I’m running single threaded with OMP_NUM_THREADS=1. Thanks!

Not sure if I understand - are you expecting better performance in float32?
In my experience, if your problem is conditioned well (all the parameter in more or less the same range, and the parameter in the latent space more or less bell shape), running in float32 or float64 should not give much difference.

Yeah, I figured since floats are half the memory of doubles things might be twice as fast?

I don’t know how theano works, but a matrix-vector multiply like this should be memory bound so that was the thinking at least.

I see. I guess it depends on the BLAS library you are running? My impression is that Intel does something quite smart in optimization so you might not see the differences in this case, but I also have no experience. Maybe @aseyboldt has some additional insight.

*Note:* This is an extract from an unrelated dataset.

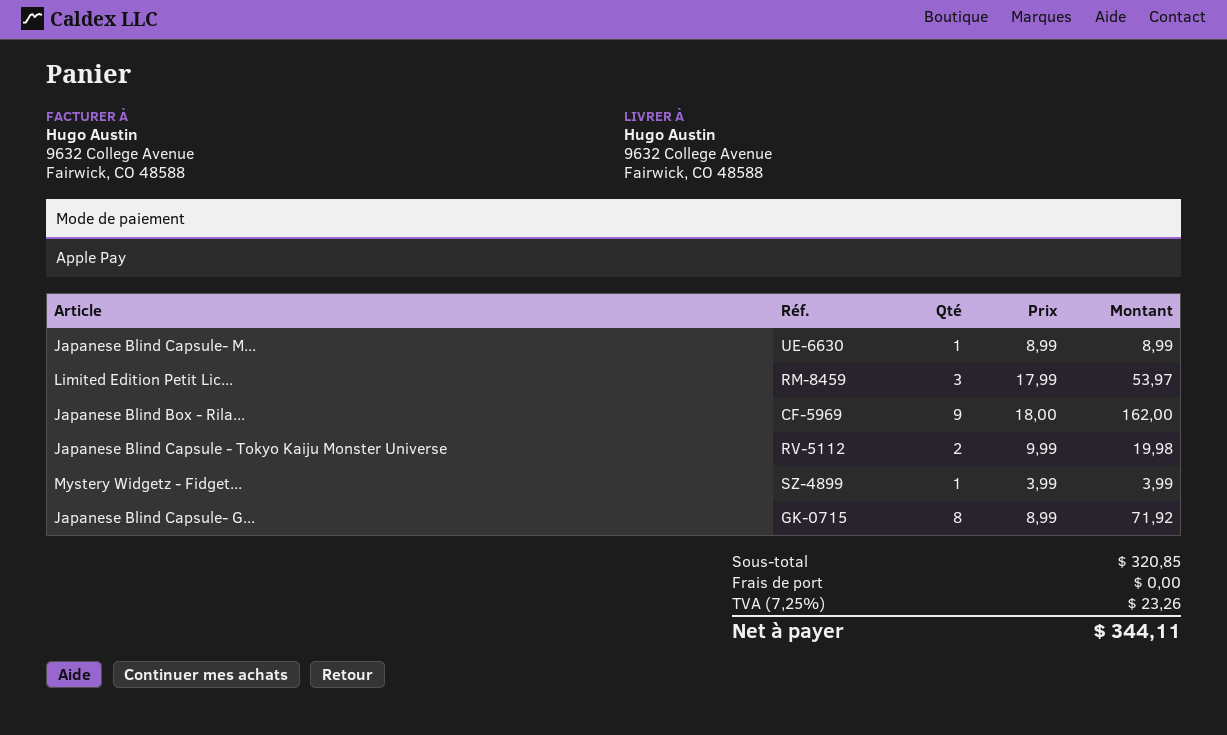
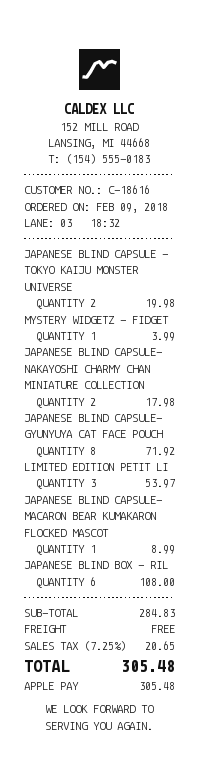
Japanese Blind Box - Rila...: 9 for 162.00 -> 6 for 108.00
JAPANESE BLIND CAPSULE- NAKAYOSHI CHARMY CHAN MINIATURE COLLECTION: none -> 2 for 17.98
subtotal: 320.85 -> 284.83
tax: 7.25% = 23.26 -> 7.25% = 20.65
total: 344.11 -> 305.48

You can see a bit better what’s going on behind the scenes if you look at the logp function directly:

func = basic_model.logp_dlogp_function(profile=True)
func.set_extra_values({})
# Choose a N(0, 1) point in the transformed space
x0 = np.random.randn(func.size)
%timeit func(x0)

func.profile.summary()

For me float32 is faster than float64, something like 50ms vs 90ms. I’m using blis on an AMD processor though, so that might be different.
How does your profile output look like?

3 Likes

Oh, and a model like this sounds like the perfect one for a GPU. So if you feel like experimenting (running pymc3 on GPU isn’t supported or tested):

I get 1.5ms if I set device=gpu.
We can also explicitly transfer the matrix to the gpu first:

import numpy
import os
import time
os.environ['THEANO_FLAGS']='contexts=dev0->cuda0,floatX=float32,warn_float64=warn,blas.ldflags=-lblas -lgfortran'

import pymc3
import theano
import theano.tensor as tt

dtype = numpy.float32

N = 581012
D = 55

x = numpy.random.rand(N, D).astype(dtype)
x = theano.shared(x, target='dev0')

beta = numpy.random.rand(D).astype(dtype)
y = numpy.random.randint(0, 1, N).astype(numpy.int32)
y = theano.shared(y, target='dev0')

basic_model = pymc3.Model()

with basic_model:
    pymc_beta = pymc3.Normal('beta', mu = dtype(0), sd = dtype(1), shape = D)
    pymc_beta = pymc_beta.transfer('dev0')
    pymc_y = pymc3.Bernoulli('y', p = pymc3.math.sigmoid(pymc3.math.dot(x, pymc_beta)), observed = y)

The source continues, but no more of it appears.